Identifying variants using high-throughput sequencing data is currently a challenge because true biological variants can be indistinguishable from technical artifacts. One source of technical artifact results from incorrectly aligning experimentally observed sequences to their true genomic origin ('mismapping') and inferring differences in mismapped sequences to be true variants. We developed BlackOPs, an open-source tool that simulates experimental RNA-seq and DNA whole exome sequences derived from the reference genome, aligns these sequences by custom parameters, detects variants and outputs a blacklist of positions and alleles caused by mismapping. Blacklists contain thousands of artifact variants that are indistinguishable from true variants and, for a given sample, are expected to be almost completely false positives. We show that these blacklist positions are specific to the alignment algorithm and read length used, and BlackOPs allows users to generate a blacklist specific to their experimental setup. We queried the dbSNP and COSMIC variant databases and found numerous variants indistinguishable from mapping errors. We demonstrate how filtering against blacklist positions reduces the number of potential false variants using an RNA-seq glioblastoma cell line data set. In summary, accounting for mapping-caused variants tuned to experimental setups reduces false positives and, therefore, improves genome characterization by high-throughput sequencing.

Overview

  • The study focuses on identifying variants using high-throughput sequencing data, which can be challenging due to technical artifacts, specifically incorrect alignment of sequences to their genomic origin.
  • The study introduces BlackOPs, an open-source tool that simulates experimental RNA-seq and DNA whole exome sequences, aligns them, detects variants, and outputs a blacklist of positions and alleles caused by mismapping.
  • The primary objective is to develop a tool that generates a blacklist specific to an experimental setup to reduce false positives in genome characterization.
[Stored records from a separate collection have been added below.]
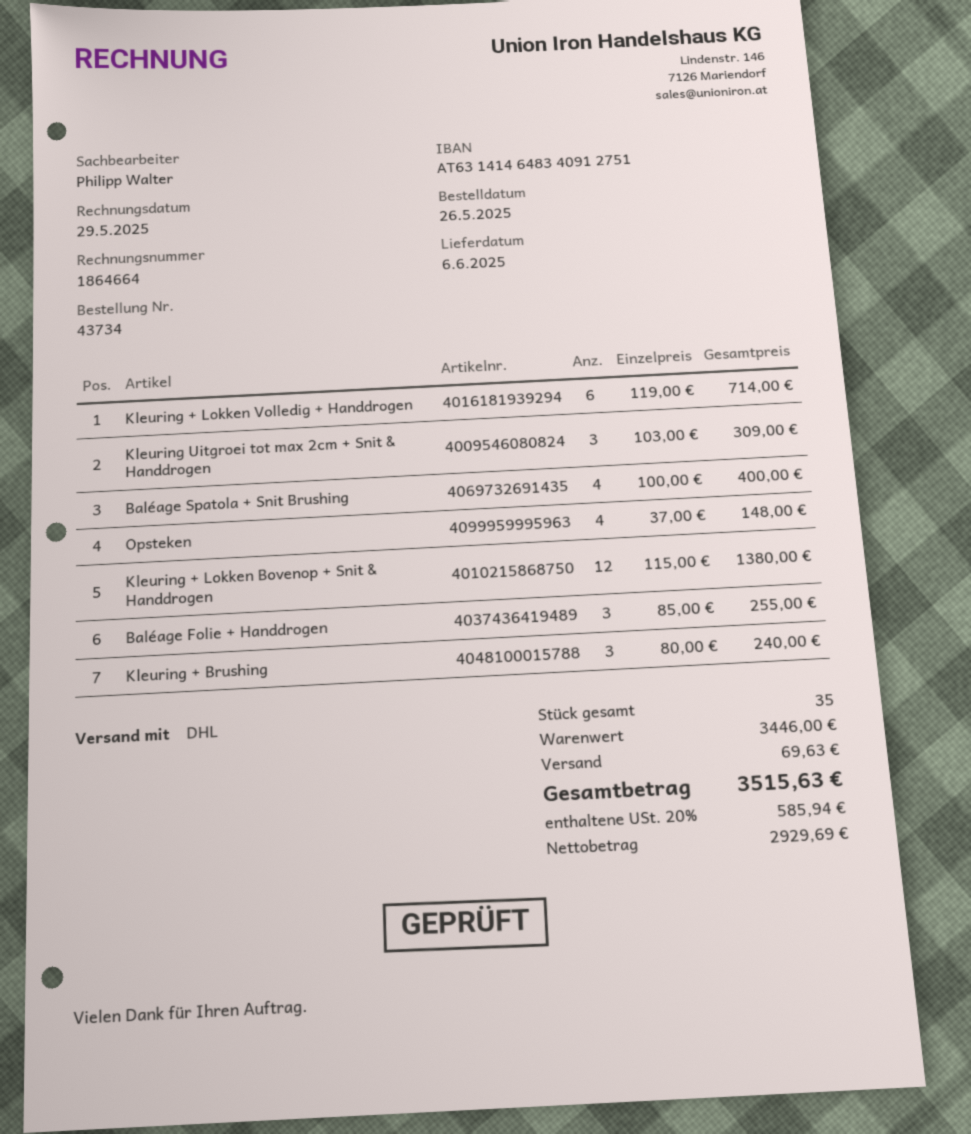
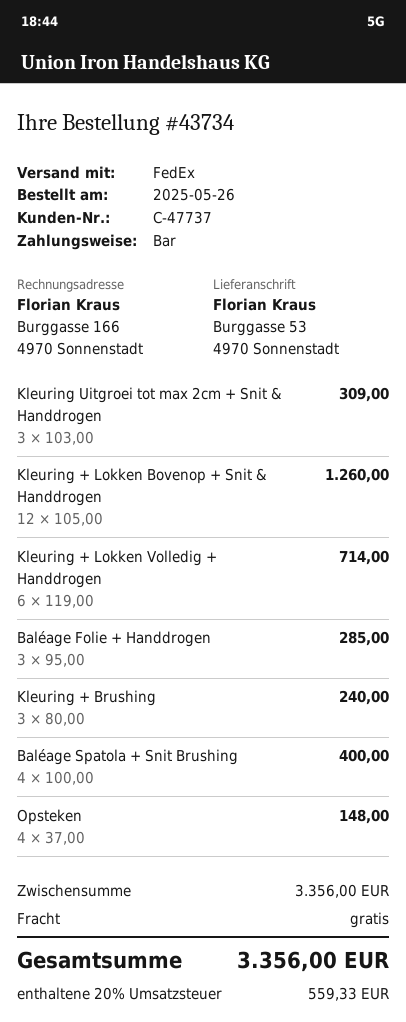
shipping method: DHL -> FedEx
Kleuring + Lokken Bovenop + Snit & Handdrogen: 12 x 115.00 = 1380.00 -> 12 x 105.00 = 1260.00
Baléage Folie + Handdrogen: 3 x 85.00 = 255.00 -> 3 x 95.00 = 285.00
subtotal: 3446.00 -> 3356.00
shipping: 69.63 -> 0.00
tax: 20% = 585.94 -> 20% = 559.33
total: 3515.63 -> 3356.00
Comparative Analysis & Findings

  • The study shows that the blacklist positions are specific to the alignment algorithm and read length used, and BlackOPs allows users to generate a blacklist tailored to their experimental setup.
  • By querying the dbSNP and COSMIC variant databases, the study found numerous variants indistinguishable from mapping errors.
  • The study demonstrates that filtering against blacklist positions reduces the number of potential false variants using an RNA-seq glioblastoma cell line data set.
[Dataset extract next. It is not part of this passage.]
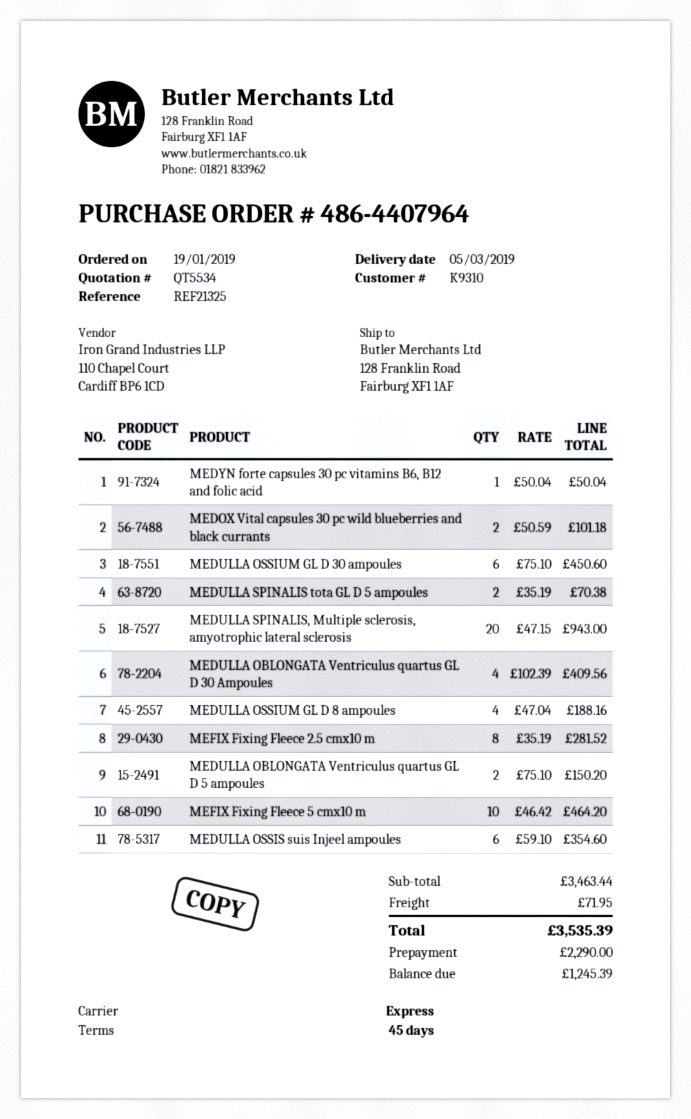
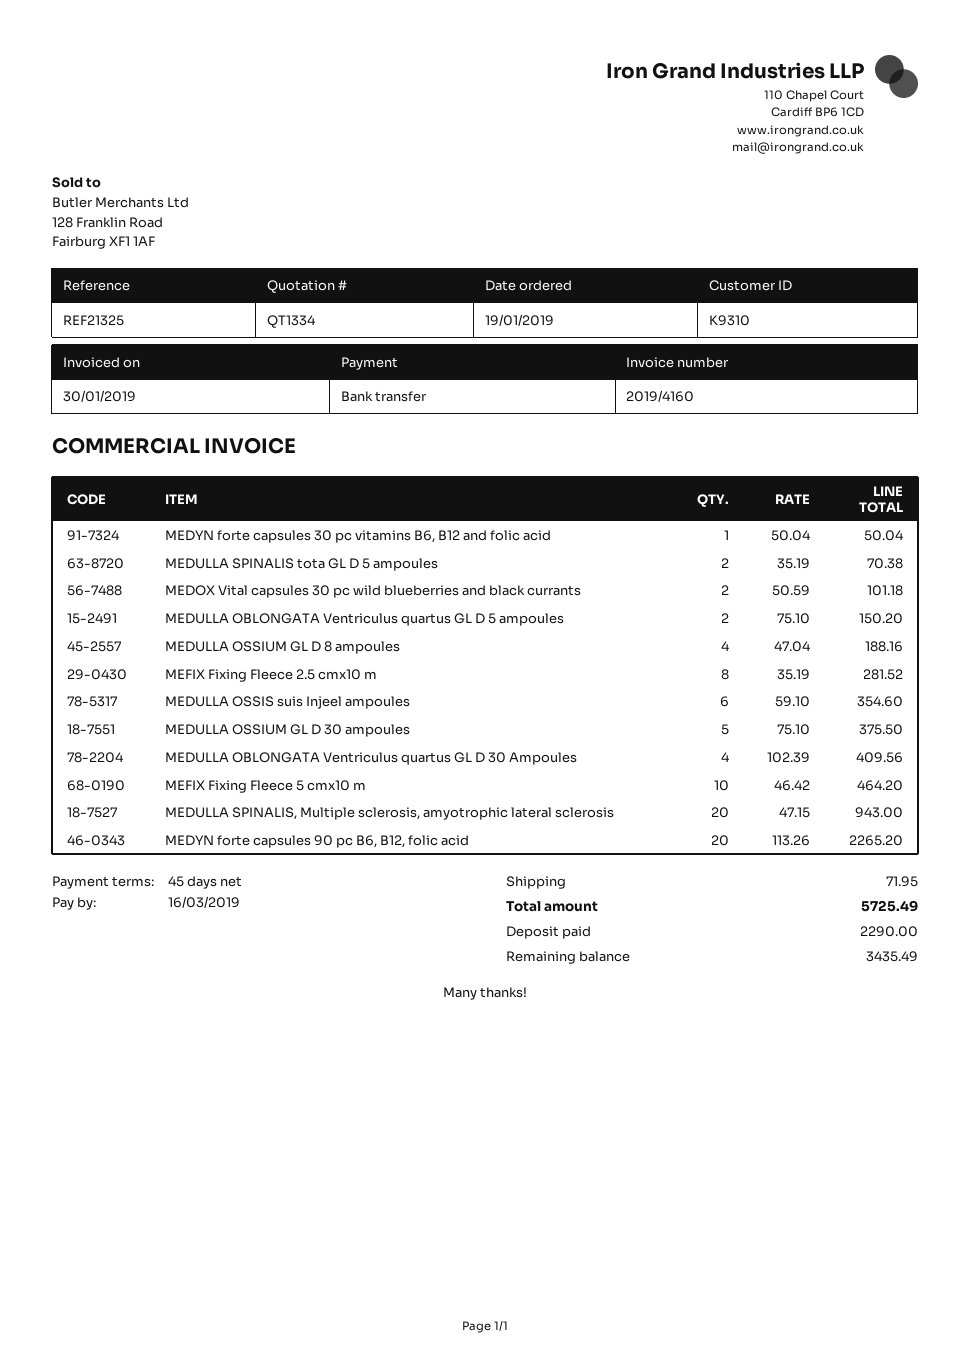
quote number: QT5534 -> QT1334
MEDULLA OSSIUM GL D 30 ampoules: 6 x 75.10 = 450.60 -> 5 x 75.10 = 375.50
MEDYN forte capsules 90 pc B6, B12, folic acid: none -> 20 x 113.26 = 2265.20
total: 3535.39 -> 5725.49
balance: 1245.39 -> 3435.49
Implications and Future Directions

  • The study highlights the importance of accounting for mapping-caused variants tuned to experimental setups to reduce false positives and improve genome characterization by high-throughput sequencing.
  • Future research directions may include integrating BlackOPs with existing variant detection algorithms and developing more advanced methods for simulating experimental sequences.
  • BlackOPs can be useful for researchers working with high-throughput sequencing data, particularly in studying rare diseases where accurate variant detection is crucial.